§ Exercise objective:
Each line from the one with "font-size: 37px ->" through the final line of the entries below must be printed exactly, and the pictures must not be.

======== Raw data

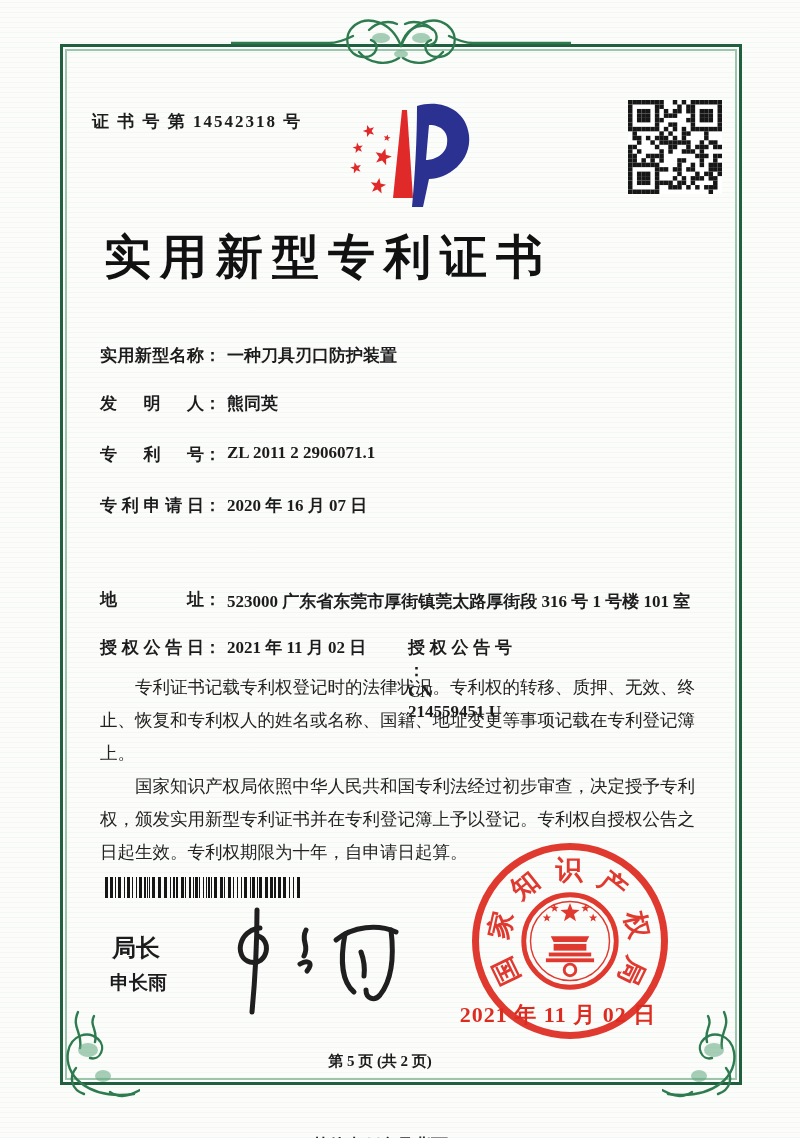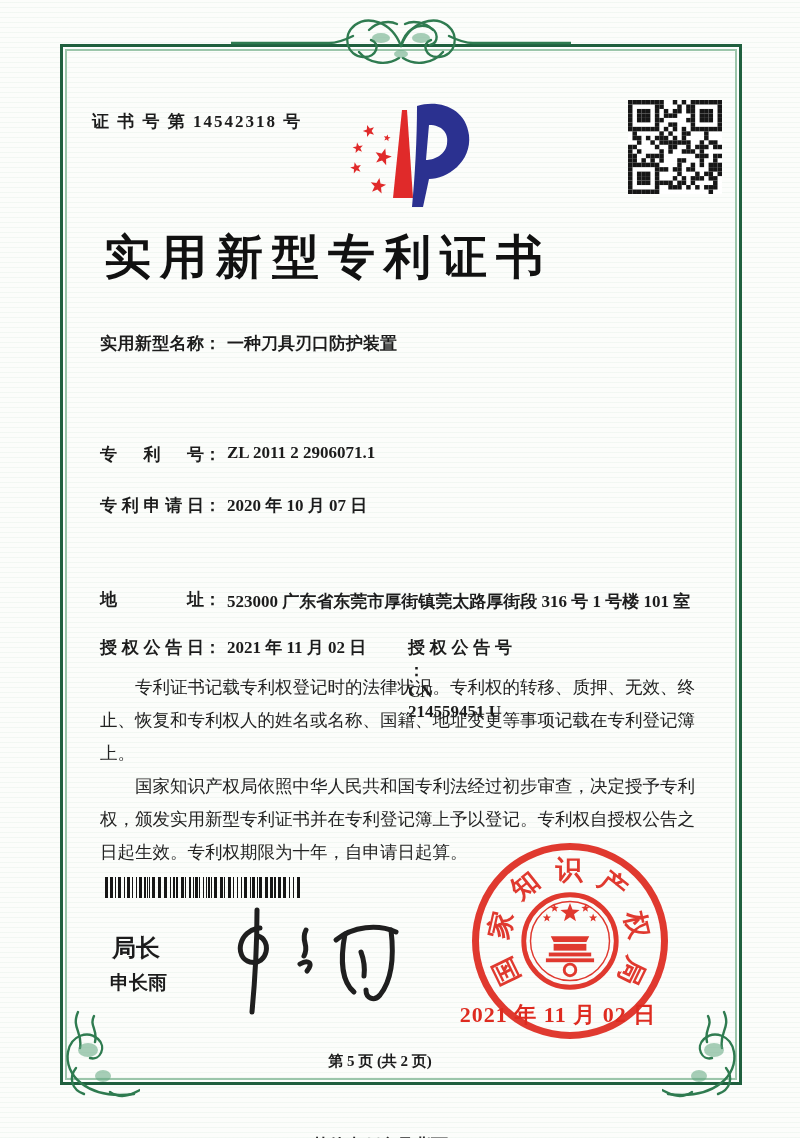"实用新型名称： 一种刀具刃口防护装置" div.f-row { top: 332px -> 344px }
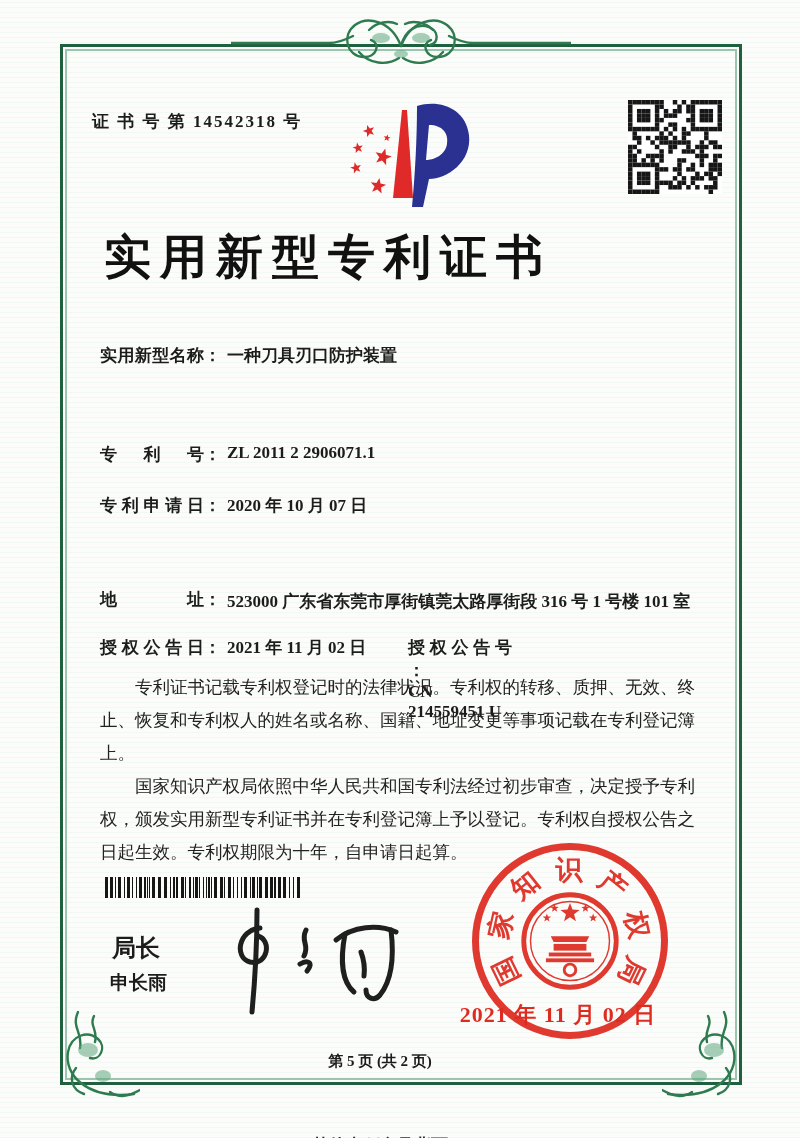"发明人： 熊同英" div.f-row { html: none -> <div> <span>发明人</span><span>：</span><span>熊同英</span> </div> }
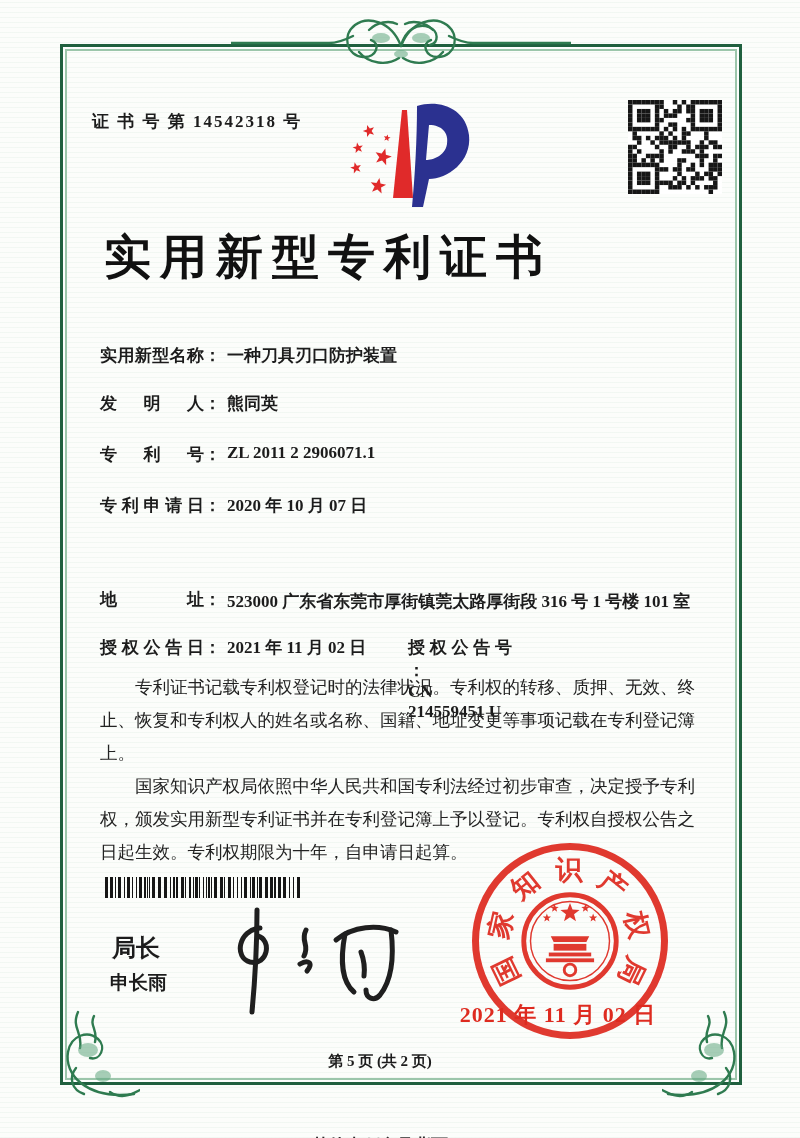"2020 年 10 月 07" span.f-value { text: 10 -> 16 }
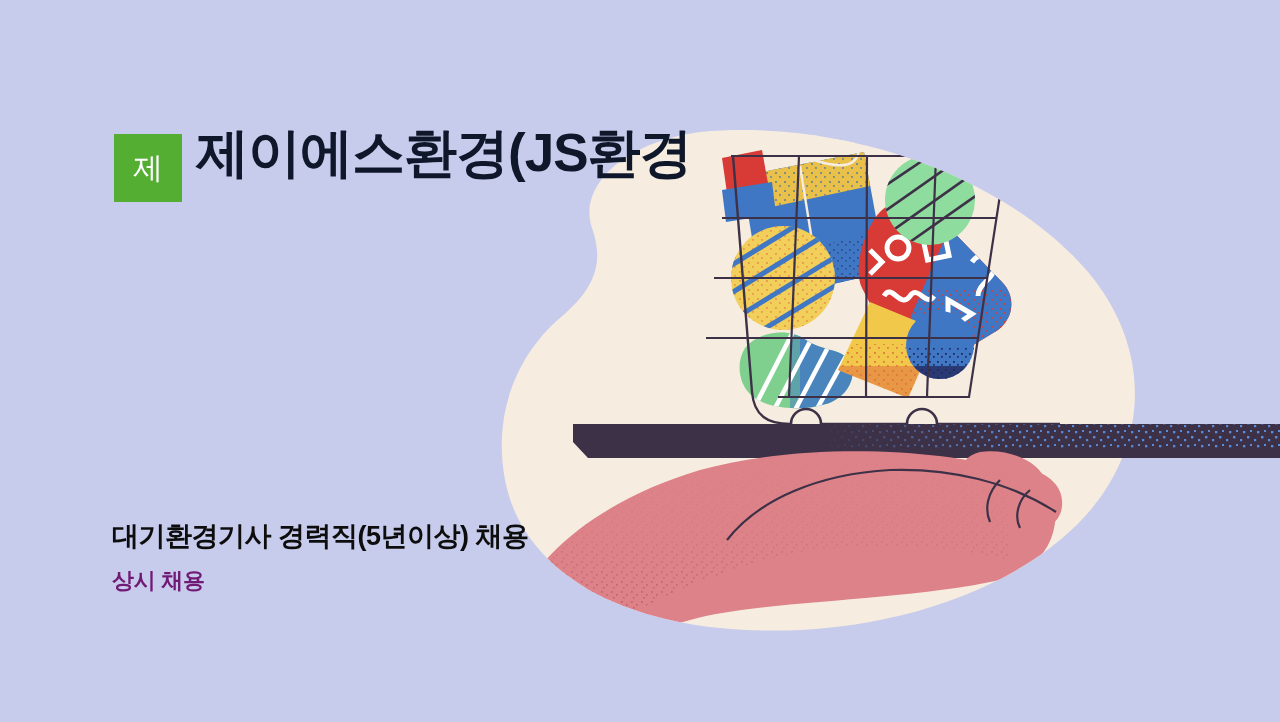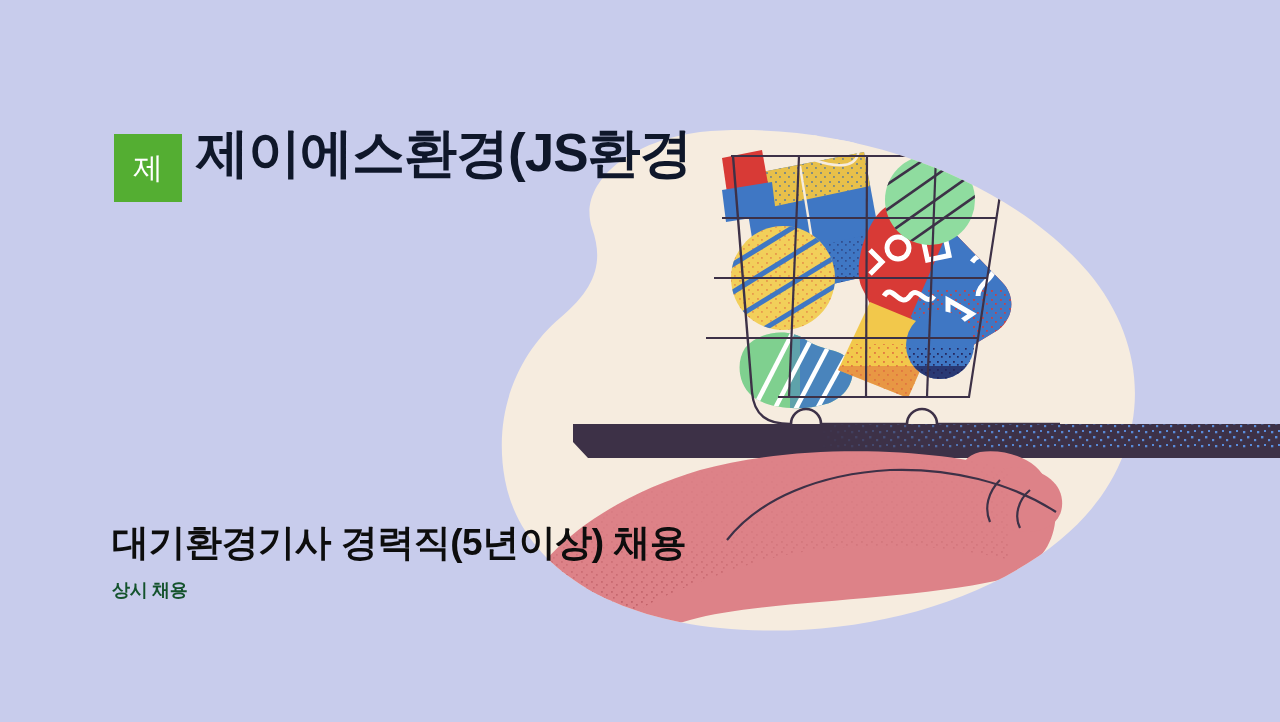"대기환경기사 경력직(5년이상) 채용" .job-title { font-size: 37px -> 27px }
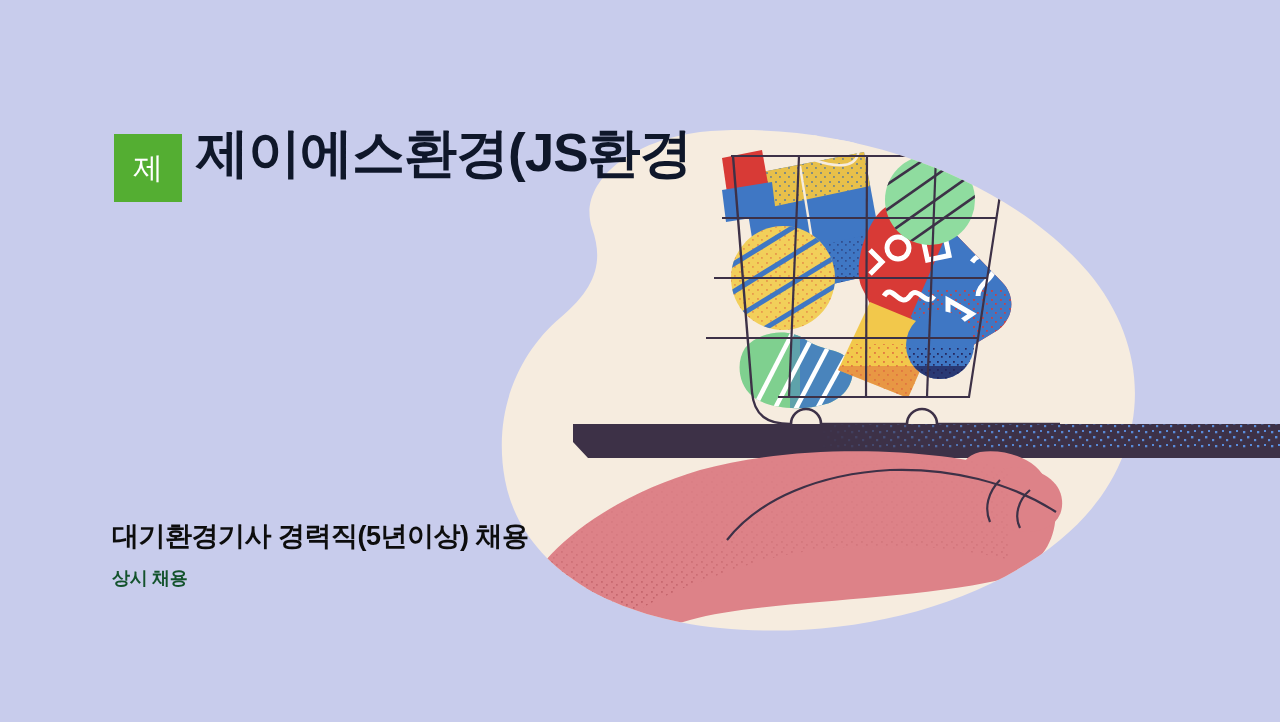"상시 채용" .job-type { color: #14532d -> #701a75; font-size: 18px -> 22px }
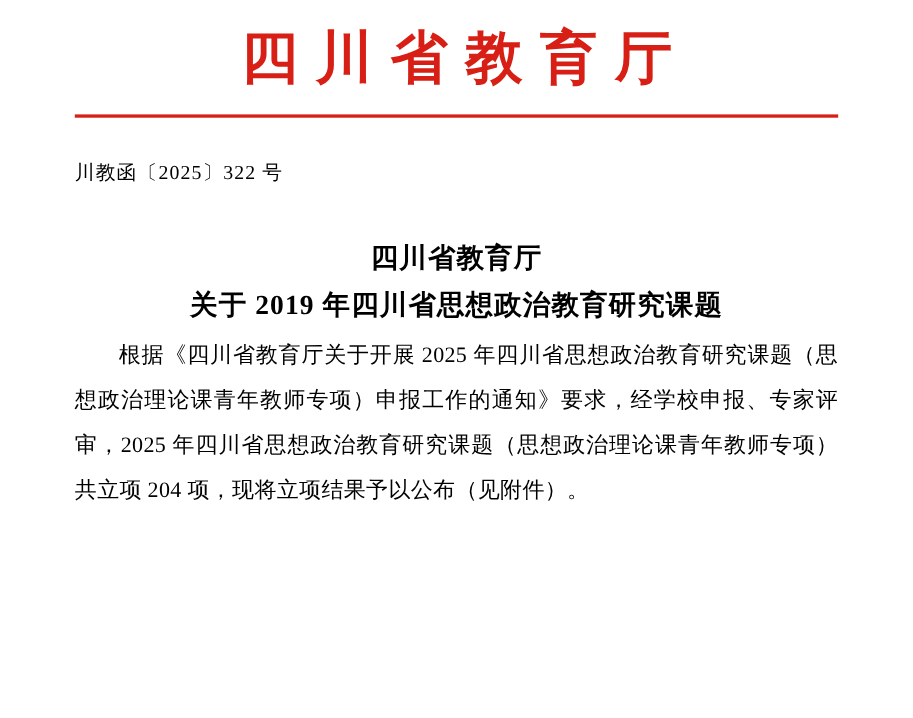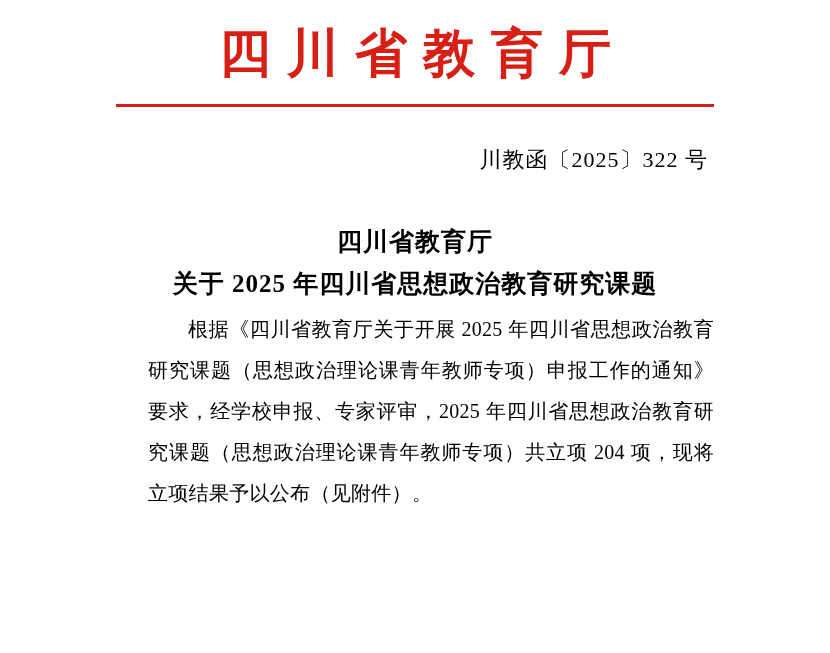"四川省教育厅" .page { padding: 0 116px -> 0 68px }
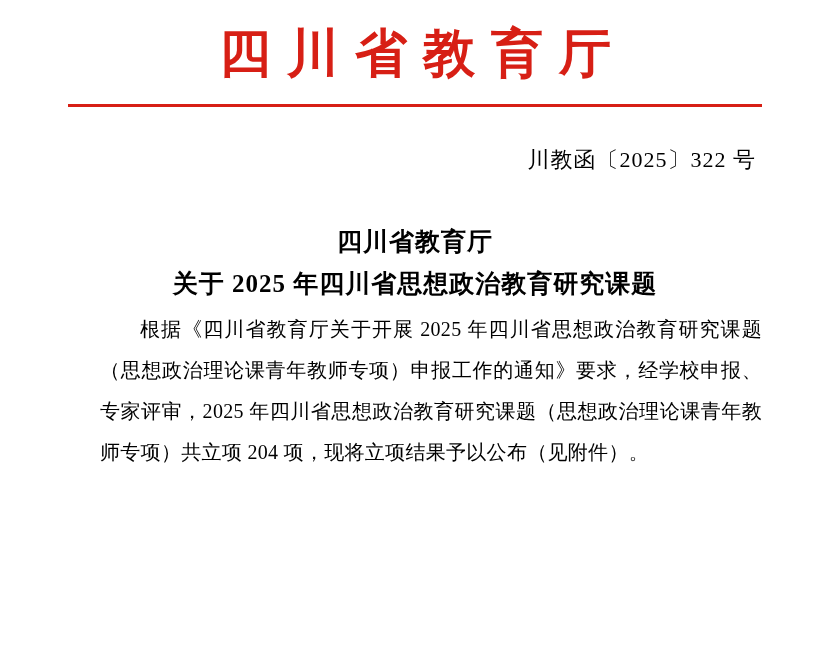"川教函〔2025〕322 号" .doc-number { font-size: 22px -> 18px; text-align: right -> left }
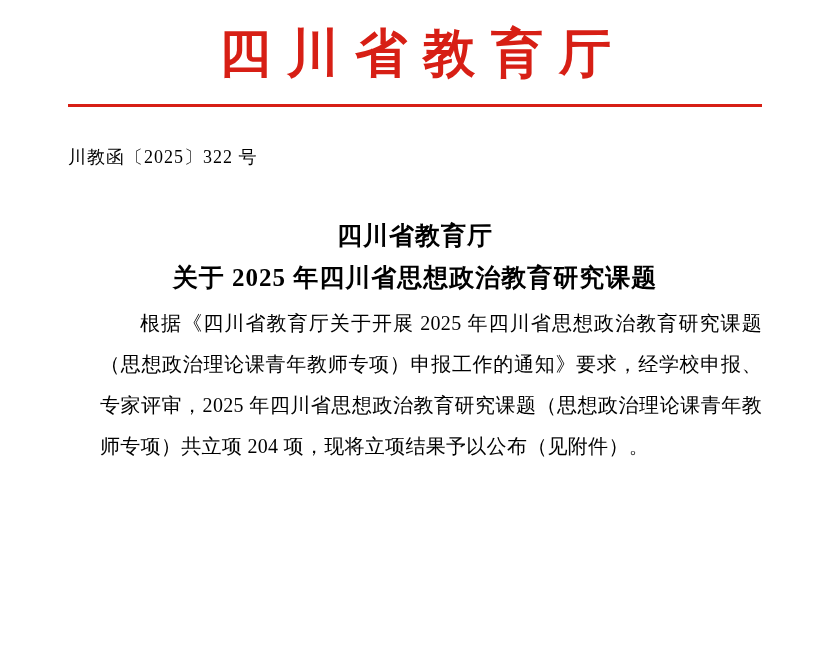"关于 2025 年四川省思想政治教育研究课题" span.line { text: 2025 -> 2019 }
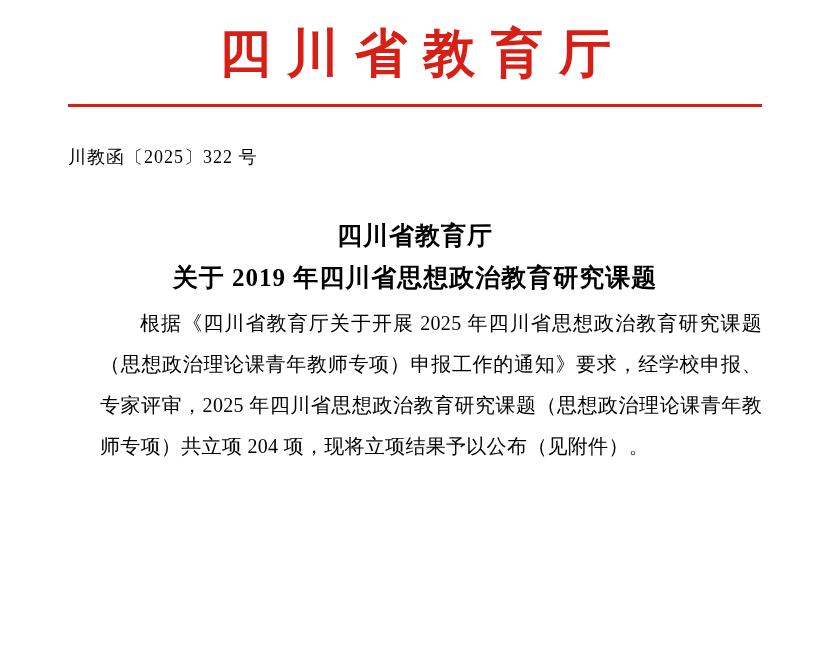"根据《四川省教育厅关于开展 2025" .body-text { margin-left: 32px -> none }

================

§ Answer for the task:
"대기환경기사 경력직(5년이상) 채용" .job-title { font-size: 37px -> 27px }
"상시 채용" .job-type { color: #14532d -> #701a75; font-size: 18px -> 22px }
"四川省教育厅" .page { padding: 0 116px -> 0 68px }
"川教函〔2025〕322 号" .doc-number { font-size: 22px -> 18px; text-align: right -> left }
"关于 2025 年四川省思想政治教育研究课题" span.line { text: 2025 -> 2019 }
"根据《四川省教育厅关于开展 2025" .body-text { margin-left: 32px -> none }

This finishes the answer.